Which gets to the heart of the report: by the time these children start school at age 5, they are far behind, and tend to stay behind all through high school. There is no evidence that the gap is being closed.

Richard J. Coley, director of E.T.S.’s policy information center and a co-author of the report, concludes the following:

“Kids start school from platforms of different heights and teachers don’t have a magic wand they can wave to get kids on the same platform. If we’re really interested in raising overall levels of achievement and in closing the achievement gap, we need to pay as much attention to the starting line as we do to the finish line.”

Indeed.

The reason why this study is important is because it emphasizes something educators already know - our classrooms and our schools do not exist in vacuums. Our students come to us with lives and backgrounds that are far more influential upon their academic potentials and performances than whatever I do for 45 minutes a day, 183 days a year.

This means that if we really want to address the achievement gap in education, we have to look outside the school system for some of the solutions to the education problem.

We have to look to health care so that students come to school ready and able to learn.

We have to look to day care so that students begin the education process long before they start school.

We have to look to a living wage so that single parents don't have to work three jobs in order to make ends meet and give their kids the short shrift out of necessity.

We have to look to vacation time and dinner time so that families can begin to spend time with each other instead of simply seeing each other coming and going at the door.

What we hear from the billionaire businessmen, computer company execs and hedge fund managers masquerading as education reformers is that students do not perform well in school because the school day is not long enough, the school year is not long enough and the teachers are not good enough.

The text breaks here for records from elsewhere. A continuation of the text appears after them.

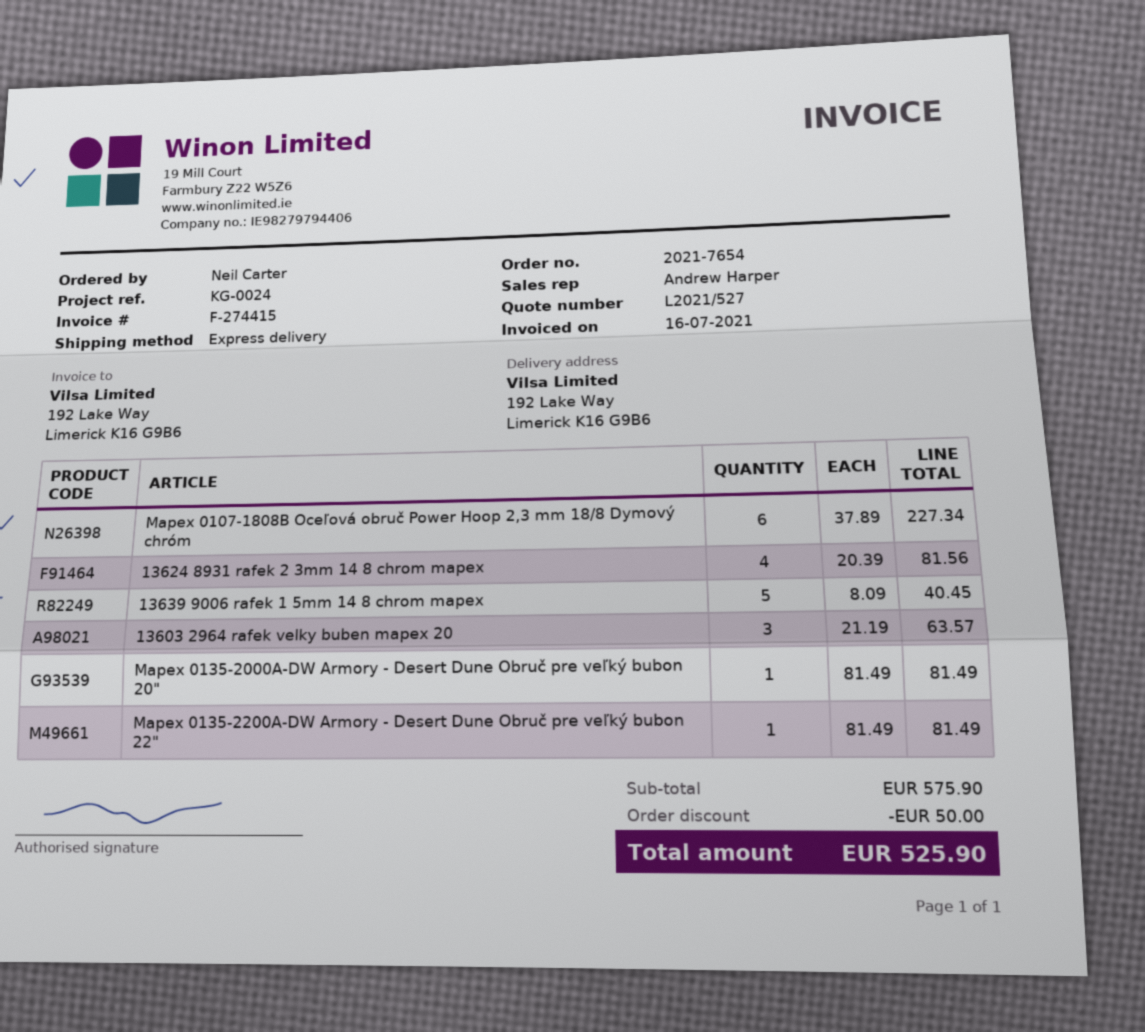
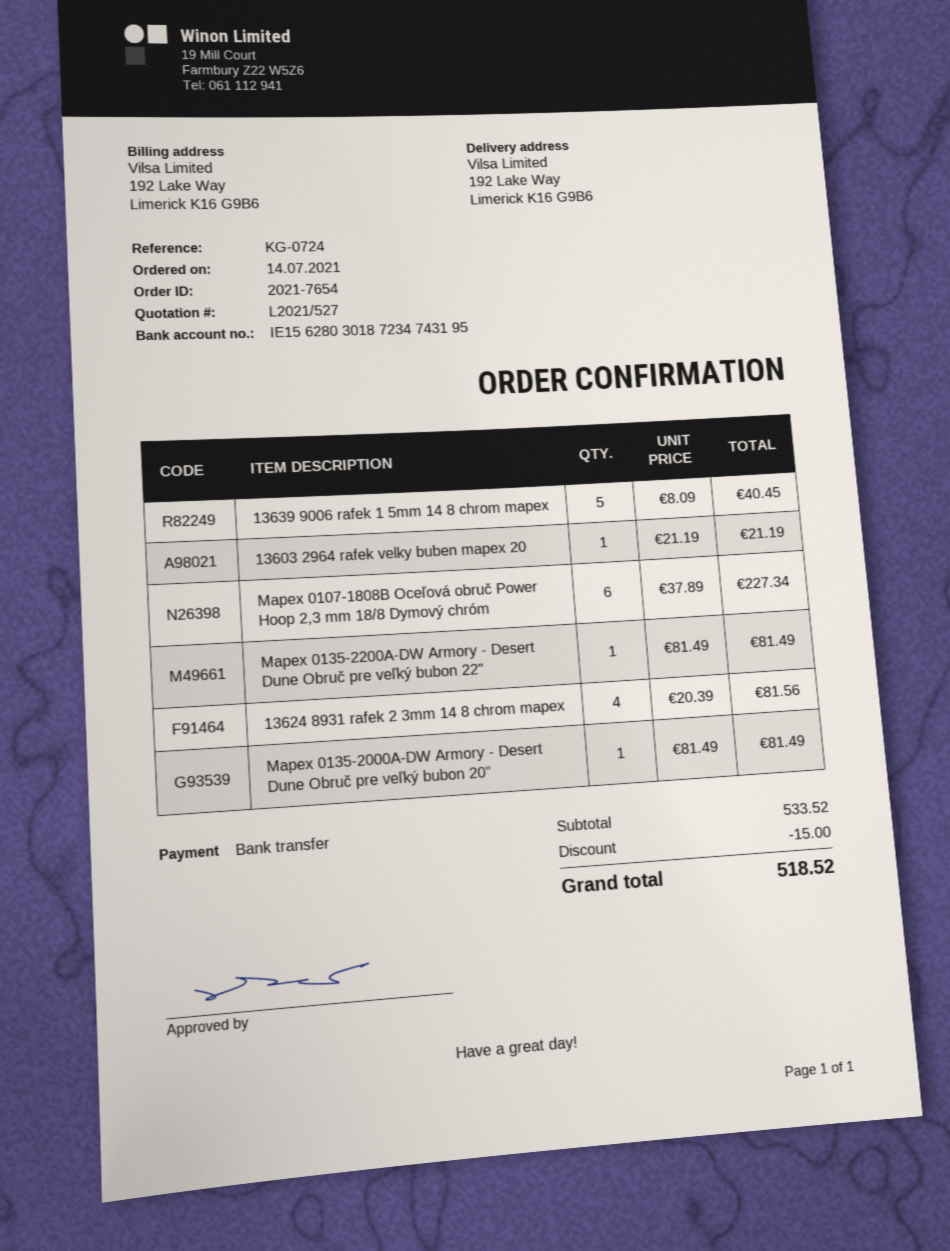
reference: KG-0024 -> KG-0724
13603 2964 rafek velky buben mapex 20: 3 x 21.19 = 63.57 -> 1 x 21.19 = 21.19
subtotal: 575.90 -> 533.52
discount: 50.00 -> 15.00
total: 525.90 -> 518.52

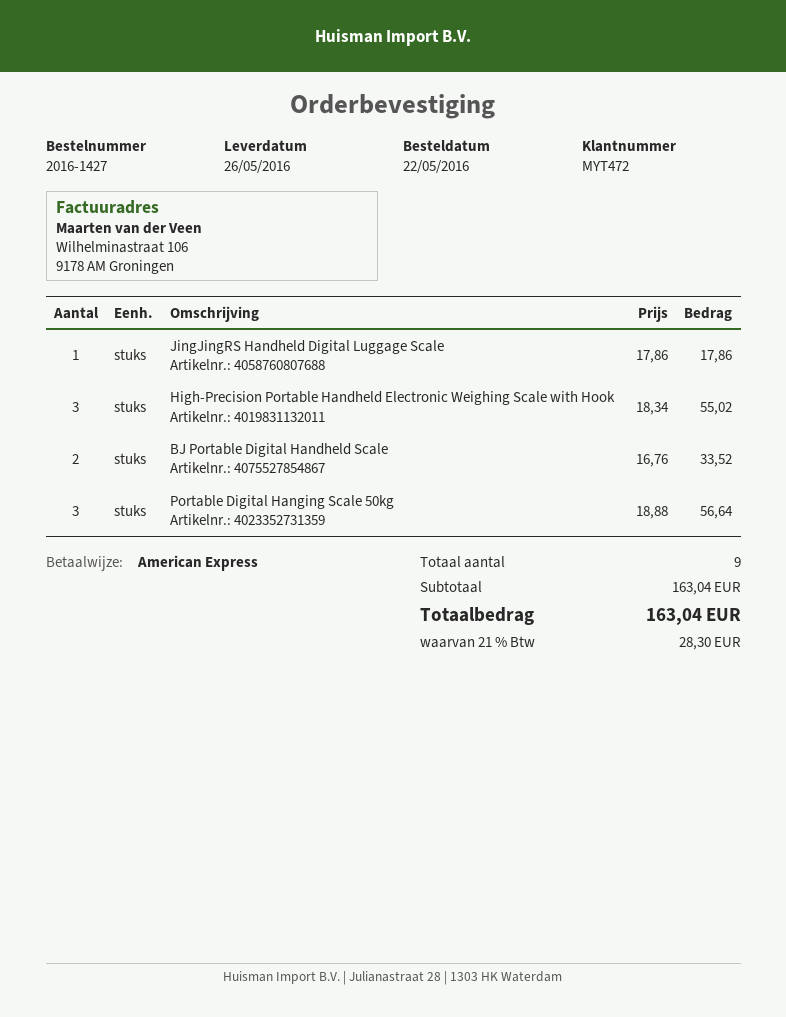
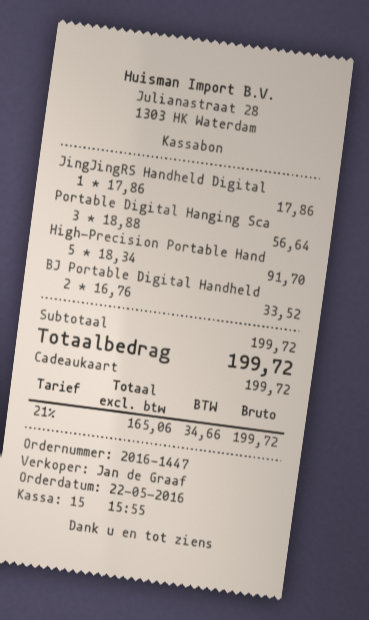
order number: 2016-1427 -> 2016-1447
payment method: American Express -> gift card
High-Precision Portable Handheld Electronic Weighing Scale with Hook: 3 x 18.34 = 55.02 -> 5 x 18.34 = 91.70
subtotal: 163.04 -> 199.72
tax: 21% = 28.30 -> 21% = 34.66
total: 163.04 -> 199.72

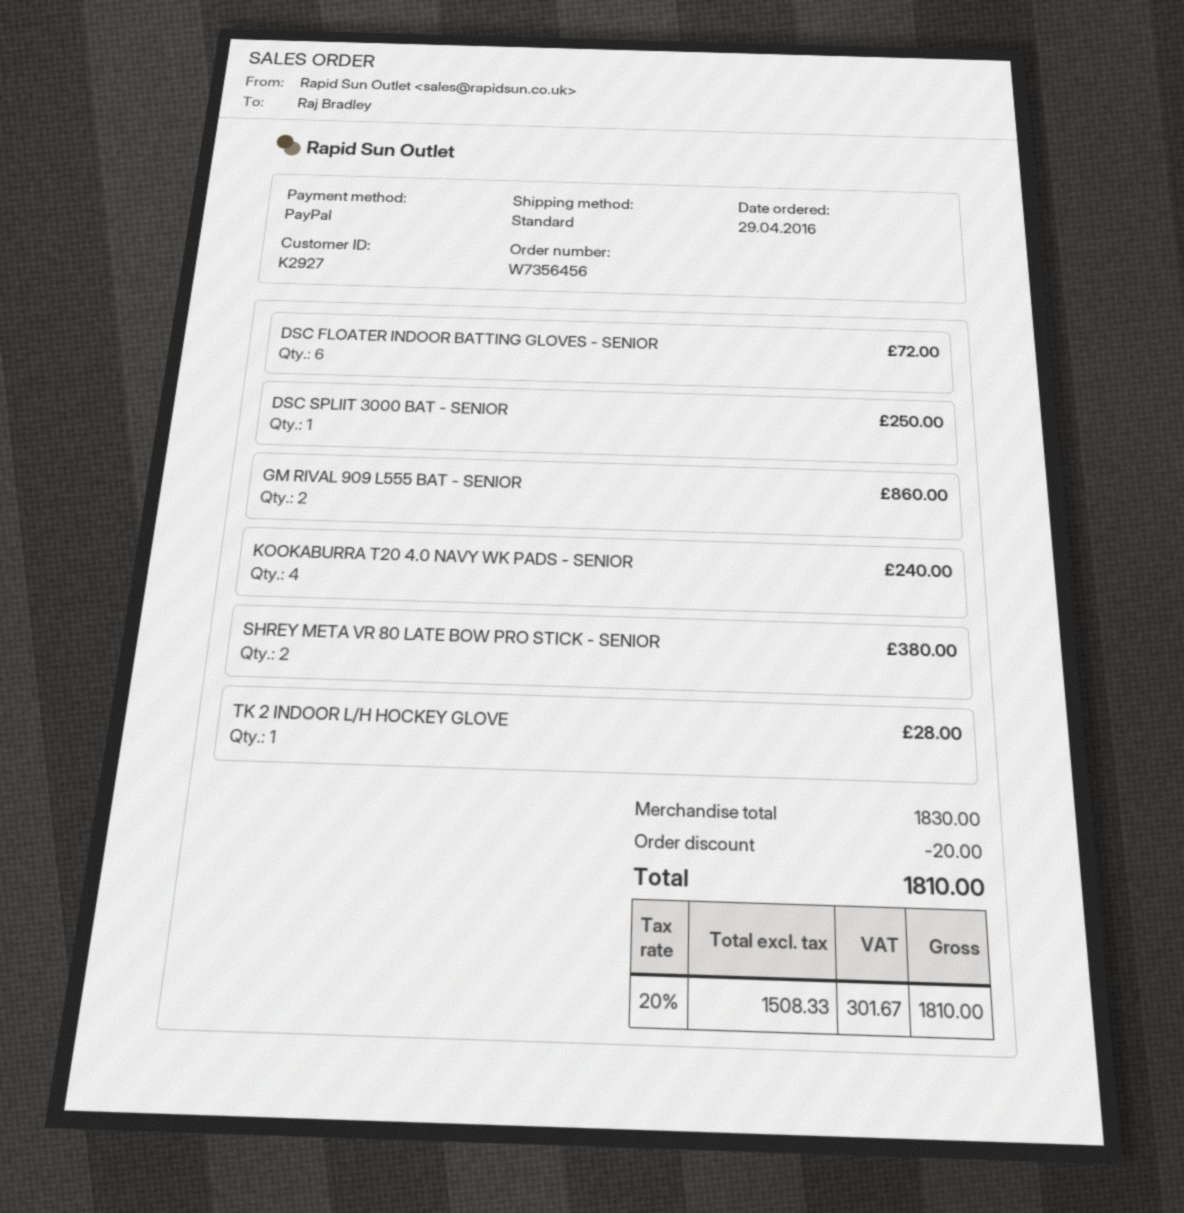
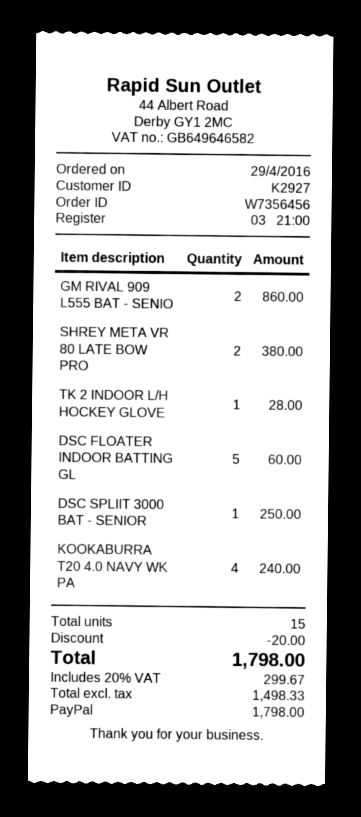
DSC FLOATER INDOOR BATTING GLOVES - SENIOR: 6 for 72.00 -> 5 for 60.00
net: 1508.33 -> 1498.33
tax: 20% = 301.67 -> 20% = 299.67
total: 1810.00 -> 1798.00

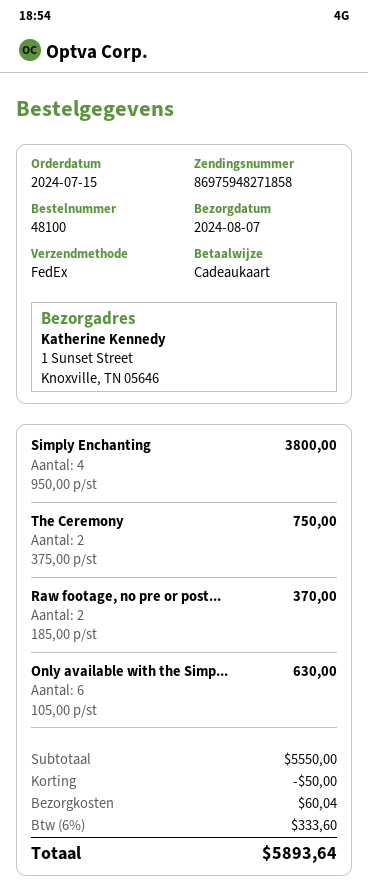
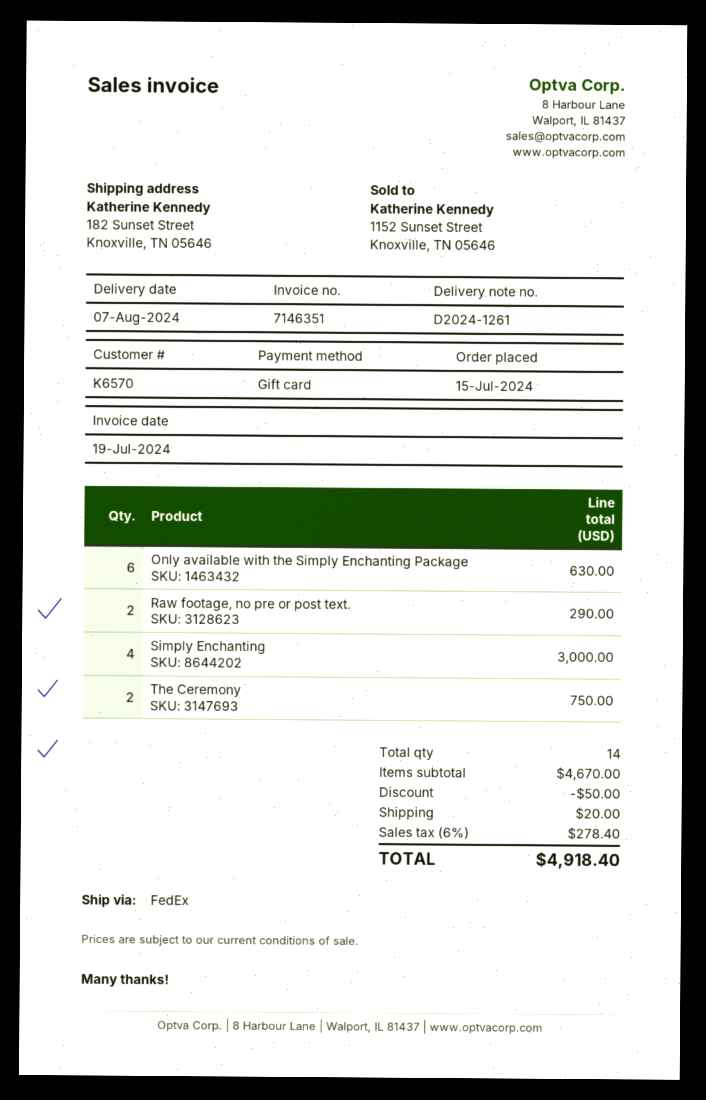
ship to: 1 Sunset Street, Knoxville, TN 05646 -> 182 Sunset Street, Knoxville, TN 05646
Simply Enchanting: 4 for 3800.00 -> 4 for 3000.00
Raw footage, no pre or post...: 2 for 370.00 -> 2 for 290.00
subtotal: 5550.00 -> 4670.00
shipping: 60.04 -> 20.00
tax: 6% = 333.60 -> 6% = 278.40
total: 5893.64 -> 4918.40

So if we just increase the school day and school year and add more standardized testing/accountability mechanisms for both teachers and students, we can fix the problems with education.

But as the ETS study found, these solutions are false.

At the high school I attended years ago, a Jesuit school on the West Side of Manhattan, school officials have a rule that all after-school activities must be over by 5 PM and all students must be out of the building by then.

You see, these school officials think it's important that families spend quality time together at the dinner table if at all possible and they know that if kids are still at school after 5 PM, it's difficult for families to do that.

Now many families may not be able to spend time together at the dinner table out of economic necessity, but nonetheless these school officials see families eating dinner together as part of the education process (albeit the home part of it.)

What a novel idea - an hour spent talking with mom and dad about what happened during the school day is worth more than an extra hour spend with Mr. ____ or Ms. ____ at some after school activity.

What we need to do is rebuild an American society where families that have the time and the money to be able to do this can exist.

Currently, we're heading the other way.

Many Americans have to work longer and harder to make less than their parents did.

It takes two incomes now to do what it used to take just one to do 30-40 years ago.

Increased debt has replaced wage gains for many Americans.

Until we have a conversation in America that starts with "Hey, how come only the top 5% have made an economic gains in the last 20 years...", none of this is going to change.

But the one thing we can do is fight the billionaire media moguls, the computer company execs, and the hedge fund managers who favor re-feudalization of society and want to socialize kids to it as soon as possible with their education reforms of working longer and harder to make less.